--- SUPPLIED DATA ---
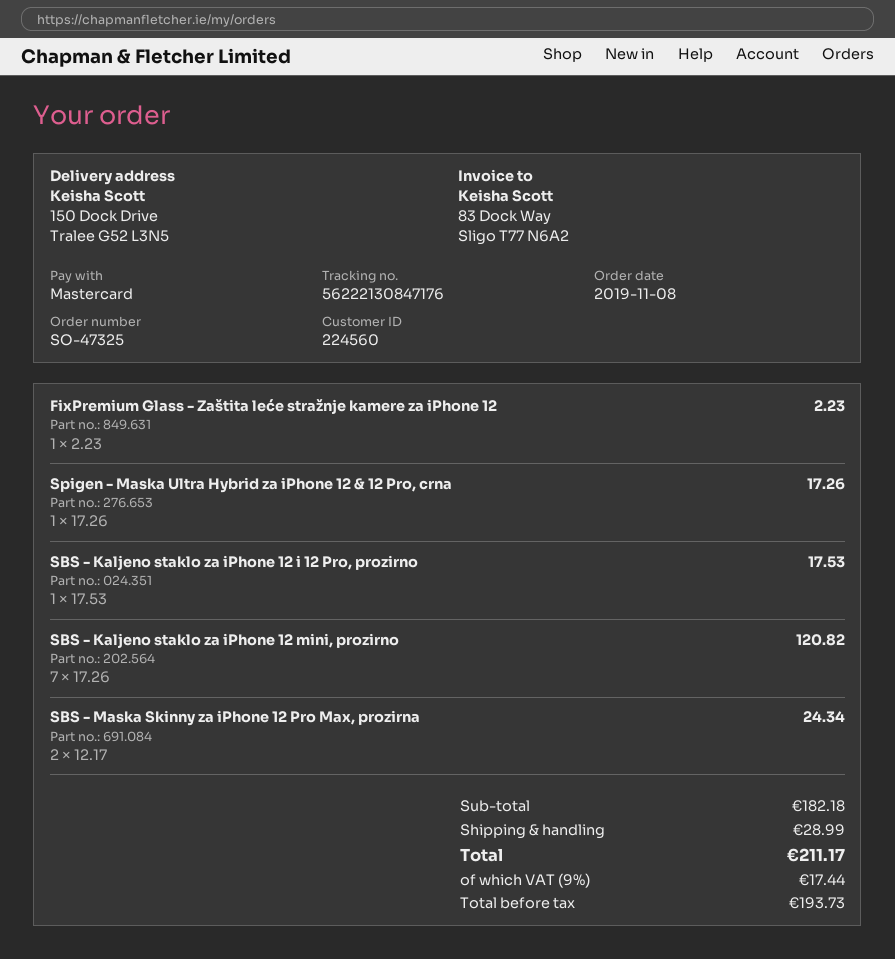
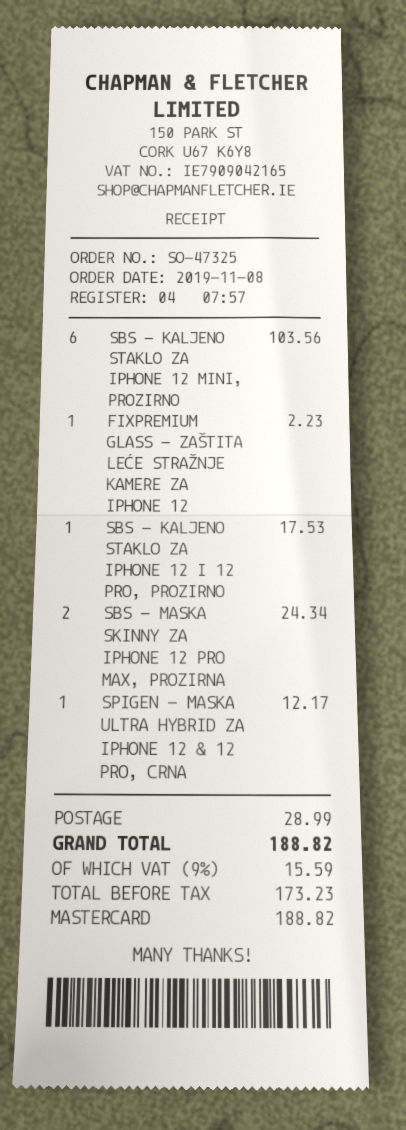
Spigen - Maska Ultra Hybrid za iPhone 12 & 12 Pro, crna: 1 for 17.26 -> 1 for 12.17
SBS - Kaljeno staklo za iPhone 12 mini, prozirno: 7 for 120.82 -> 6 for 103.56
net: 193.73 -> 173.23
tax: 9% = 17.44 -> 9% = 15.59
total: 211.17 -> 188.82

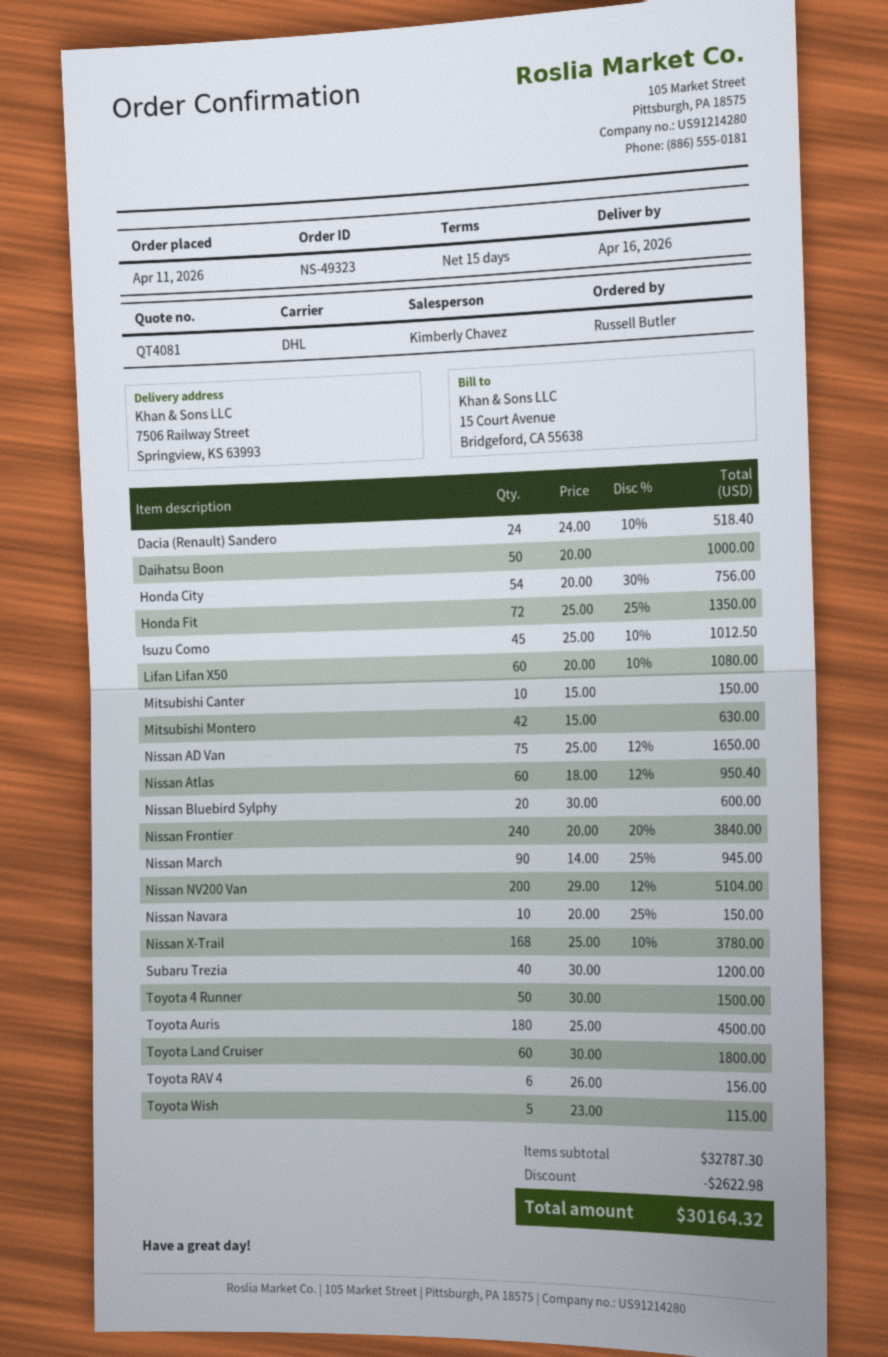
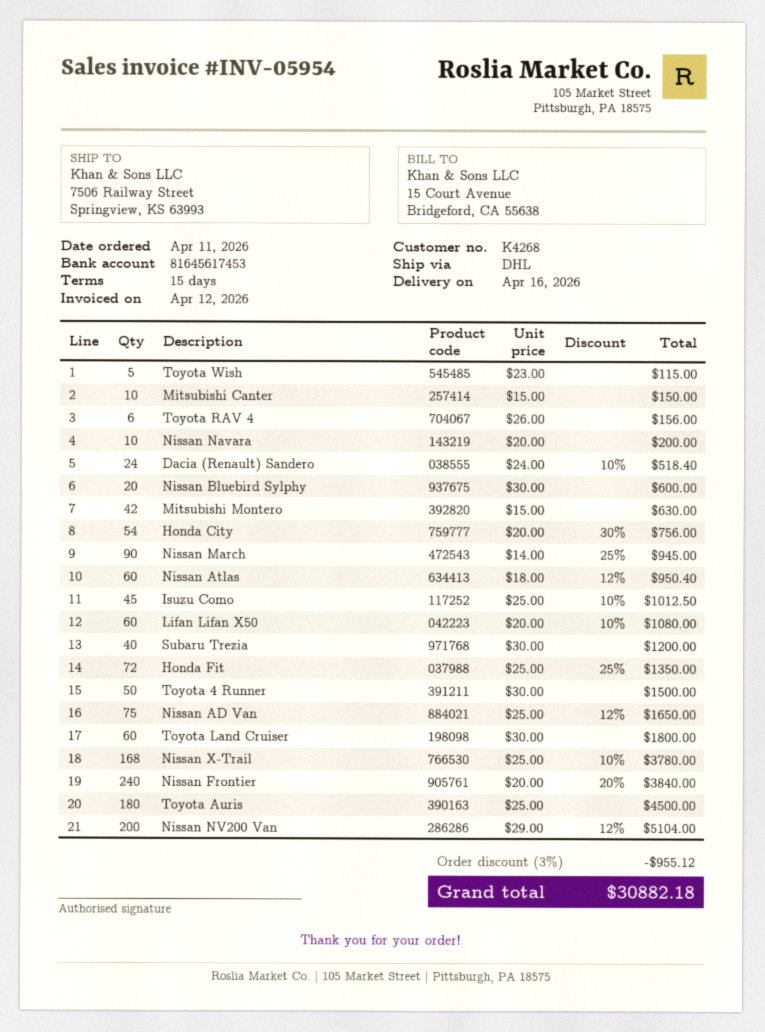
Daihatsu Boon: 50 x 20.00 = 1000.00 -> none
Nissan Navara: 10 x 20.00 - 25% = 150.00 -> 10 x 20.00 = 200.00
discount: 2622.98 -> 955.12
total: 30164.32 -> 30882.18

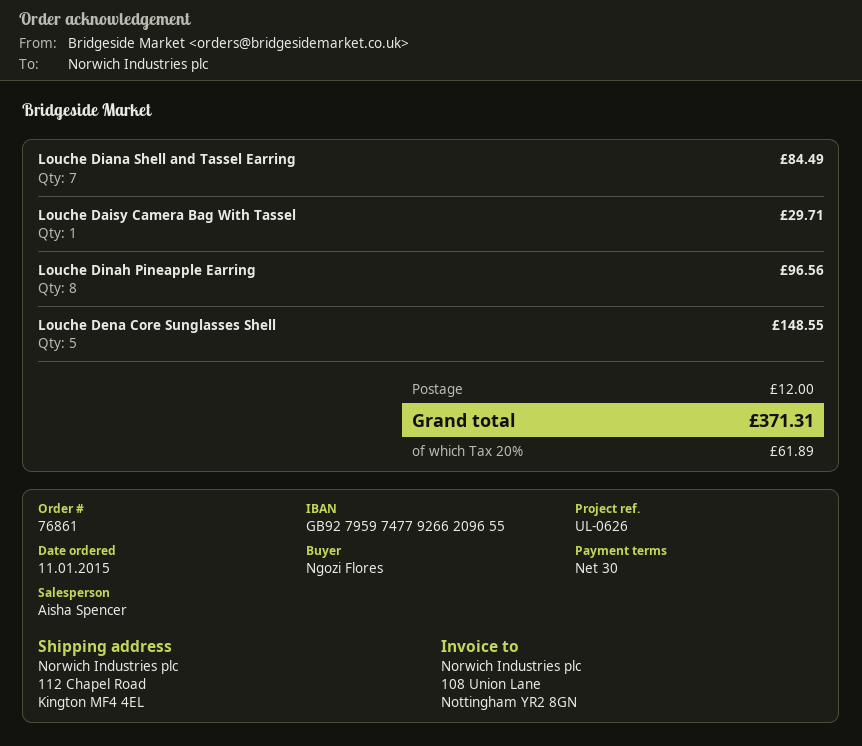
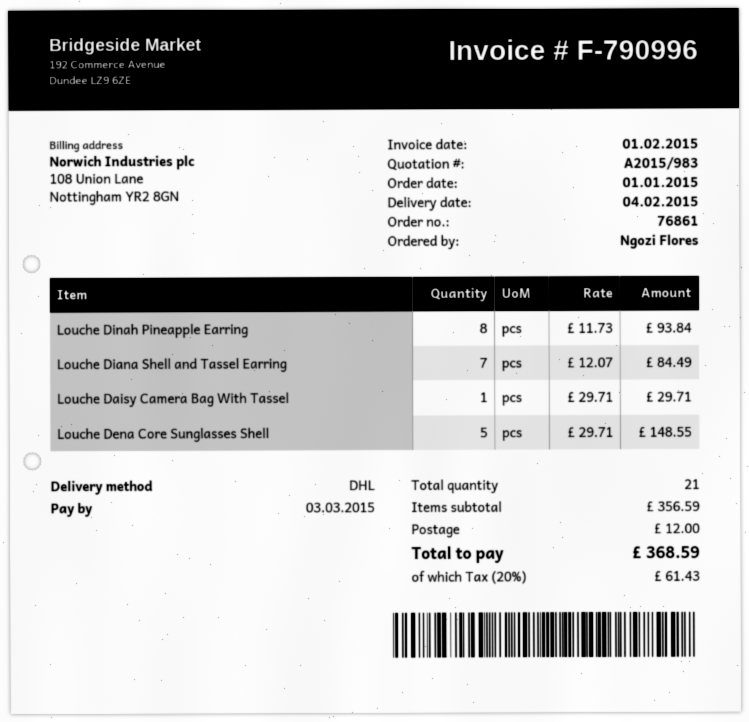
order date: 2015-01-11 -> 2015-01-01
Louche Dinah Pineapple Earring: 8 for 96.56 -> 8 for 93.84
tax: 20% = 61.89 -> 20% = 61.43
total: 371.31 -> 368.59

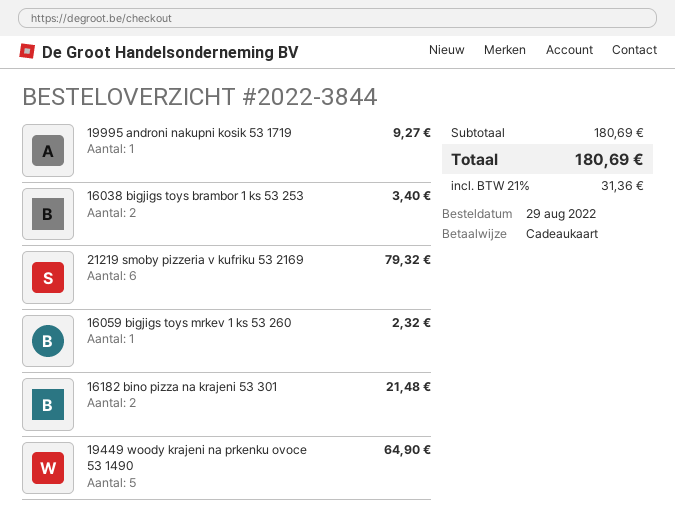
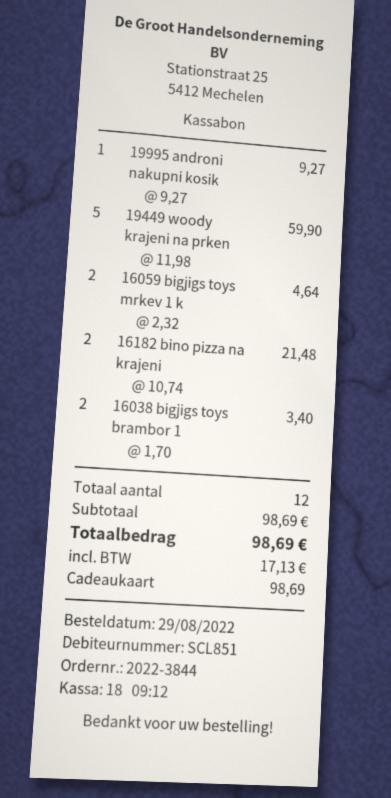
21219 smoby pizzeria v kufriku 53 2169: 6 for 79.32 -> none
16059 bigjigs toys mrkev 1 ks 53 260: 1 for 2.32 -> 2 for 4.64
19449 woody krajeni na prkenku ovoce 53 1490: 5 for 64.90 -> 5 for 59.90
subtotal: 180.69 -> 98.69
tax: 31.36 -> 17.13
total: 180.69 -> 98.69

--- WHAT TO PRODUCE ---
Set down exactly, from the line that contains "total: 371.31 -> 368.59" through the last line of the data, each line as it stands, and leave the pictures out.

--- FINISHED EXERCISE ---
total: 371.31 -> 368.59

21219 smoby pizzeria v kufriku 53 2169: 6 for 79.32 -> none
16059 bigjigs toys mrkev 1 ks 53 260: 1 for 2.32 -> 2 for 4.64
19449 woody krajeni na prkenku ovoce 53 1490: 5 for 64.90 -> 5 for 59.90
subtotal: 180.69 -> 98.69
tax: 31.36 -> 17.13
total: 180.69 -> 98.69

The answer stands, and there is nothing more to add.